Each year, the GII surveys some 130 economies using dozens of metrics, from patent filings to education spending providing decision-makers a high-level look at the innovative activity that increasingly drives economic and social growth. In a new feature for the GII, a special section looks at “invention hotspots” around the globe that show the highest density of inventors listed in international patent applications.

 

Now in its tenth edition, the GII 2017 notes a continued gap in innovative capacity between developed and developing nations, and lacklustre growth rates for research and development (R&D) activities, both at a government and corporate level.

 

“Innovation is the engine of economic growth in an increasingly knowledge-based global economy, but more investment is needed to help boost human creativity and economic output,” said WIPO Director General Francis Gurry. “Innovation can help transform the current economic upswing into longer-term growth.”

 

In 2017, Switzerland leads the rankings for the seventh consecutive year, with high-income economies taking 24 of the top 25 spots – China is the exception, at 22 in the Index. Last year, China became the first-ever middle-income economy in the top 25.

 

Bridging the innovation divide

 

“Efforts to bridge the innovation divide have to start with helping emerging economies understand their innovation strengths and weaknesses and create appropriate policies and metrics,” said Soumitra Dutta, Dean, Cornell SC Johnson College of Business, Cornell University. “This has been the GII’s purpose for more than 10 years now.”

 

A group of middle- and lower-income economies perform significantly better on innovation than their current level of development would predict: A total of 17 economies comprise these ‘innovation achievers’ this year, a slight increase from 2016. In total, nine come from the sub-Saharan Africa region, including Kenya and Rwanda, and three economies come from Eastern Europe.

 

Next to innovation powerhouses such as China, Japan, and the Republic of Korea, a group of Asian economies including Indonesia, Malaysia, Singapore, Thailand, the Philippines and Vietnam are actively working to improve their innovation ecosystems and rank high in a number of important indicators related to education, R&D, productivity growth, high- tech exports, among others.

 

Thought for food – “Innovation Feeding the World”

 

The theme of the GII 2017 – ‘Innovation Feeding the World’ – looks at innovation carried out in agriculture and food systems.

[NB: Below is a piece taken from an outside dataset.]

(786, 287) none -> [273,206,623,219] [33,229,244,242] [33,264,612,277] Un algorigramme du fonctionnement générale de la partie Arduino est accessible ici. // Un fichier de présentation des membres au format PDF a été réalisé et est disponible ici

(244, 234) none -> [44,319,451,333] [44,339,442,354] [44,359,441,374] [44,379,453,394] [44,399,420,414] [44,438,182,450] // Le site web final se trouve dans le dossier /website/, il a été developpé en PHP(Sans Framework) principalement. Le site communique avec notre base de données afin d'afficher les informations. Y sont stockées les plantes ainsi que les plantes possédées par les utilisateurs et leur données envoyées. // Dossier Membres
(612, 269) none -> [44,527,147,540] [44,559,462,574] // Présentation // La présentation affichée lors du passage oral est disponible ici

Over the coming decades, the agriculture and food sector will face an enormous rise in global demand and increased competition for limited natural resources. In addition, it will need to adapt to and help mitigate climate change. Innovation is key to sustaining the productivity growth required to meet this rising demand and to helping enhance the networks that integrate the sustainable food production, processing, distribution, consumption, and waste management known as food systems.

 

“We are already witnessing the rapid, worldwide emergence of ‘digital agriculture’, which includes drones, satellite-based sensors and field robotics,” said Bruno Lanvin, INSEAD Executive Director for Global Indices. “Now there is an urgent need for ‘smart agriculture’ to optimise supply and distribution chains and foster creative new business models that minimise pressure on land, energy and other natural resources – while addressing the needs of the world’s poorest.”

 

By 2050, the world’s population is estimated to reach 9.7 billion – and this presents the global agricultural sector with a daunting challenge, says Barry Jaruzelski, Principal at ‘Strategy&’ – PwC's strategy consulting business. “The stage has been set for a potential global food crisis if policy makers and other stakeholders fail to implement agricultural innovation that significantly boosts productivity.”